Eksporterzy to nadal najlepiej prosperująca część polskiej gospodarki. Słaby złoty i dobra koniunktura na świecie pozwalają im na szybki rozwój. Zdaniem ekonomistów Crédit Agricole w kolejnych miesiącach zarówno produkcja przemysłowa, jak i sprzedaż detaliczna powinny rosnąć w tempie 3,5-4 proc. rok do roku.
Jak informuje resort gospodarki, do kwietnia eksport towarów z Polski przekroczył poziom 56,8 mld euro. To oznacza, że był wyższy niż w tym samym okresie zeszłego roku o 4,7 proc. Najwięcej polscy eksporterzy sprzedali w tym czasie wyrobów elektromaszynowych. Ich wartość przekraczała 23 mld euro i było o 6,6 proc. wyższa niż przed rokiem.
– Od paru miesięcy najważniejsze i najsilniej rozwijające się branże to te eksportowe – mówi agencji informacyjnej Newseria Inwestor Krystian Jaworski, ekonomista z Crédit Agricole. – Korzystaliśmy z tego, że złoty był relatywnie słaby, kurs euro powyżej granicy opłacalności, koniunktura za granicą, w strefie euro, w Niemczech też była dobra. Wszystko układało się w taki scenariusz dobrego rozwoju dla branż eksportowych w Polsce, tak samo będzie w maju.
W kwietniu wzrost produkcji przemysłowej w Polsce nie był imponujący i wyniósł 2,3 proc., a od początku roku do końca kwietnia wyniósł 4,4 proc.
– Zakładam, że w kolejnych miesiącach utrzymamy tempo realne około 3,5-4 proc. zarówno w przypadku produkcji, jak i sprzedaży – ocenia ekonomista z Crédit Agricole. – I tak naprawdę trzeba patrzeć, co to oznacza dla wzrostu PKB. Zakładam, że jeśli moje prognozy się zrealizują, to oznacza, że polska gospodarka będzie rozwijała się w tempie około 3,7 proc. w II kw. wobec 3,6 w I kw., czyli sytuacja się poprawia.
W Polsce od niemal roku panuje deflacja.
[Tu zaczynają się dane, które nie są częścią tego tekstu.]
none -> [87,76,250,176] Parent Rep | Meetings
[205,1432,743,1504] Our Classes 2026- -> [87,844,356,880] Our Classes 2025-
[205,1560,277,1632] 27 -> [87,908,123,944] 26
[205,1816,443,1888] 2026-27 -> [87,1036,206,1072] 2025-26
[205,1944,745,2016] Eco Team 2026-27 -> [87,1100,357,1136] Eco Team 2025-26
W maju ceny było o 0,9 proc. niższe niż rok wcześniej. Tu jednak ekonomiści oczekują odbicia w ciągu kilku miesięcy. Tzw. efekt niskiej bazy, przede wszystkim dla cen żywności i paliw, które w zeszłym roku mocno spadły, sprawia, że statystycznie będą one rosły i wpływały na wzrost inflacji w przyszłym roku.
– Wskaźnik cen konsumpcyjnych, czyli tę najczęściej raportowaną inflację CPI, w IV kw. powinien być już lekko dodatni, nasza prognoza to wzrost cen 0,3 rok do roku – zapowiada Krystian Jaworski z Crédit Agricole. – W przyszłym roku ze względu na silnie oddziałujące efekty niskiej bazy dynamika cen powinna istotnie wzrosnąć, średnio rocznie do poziomu 1,5 rok do roku.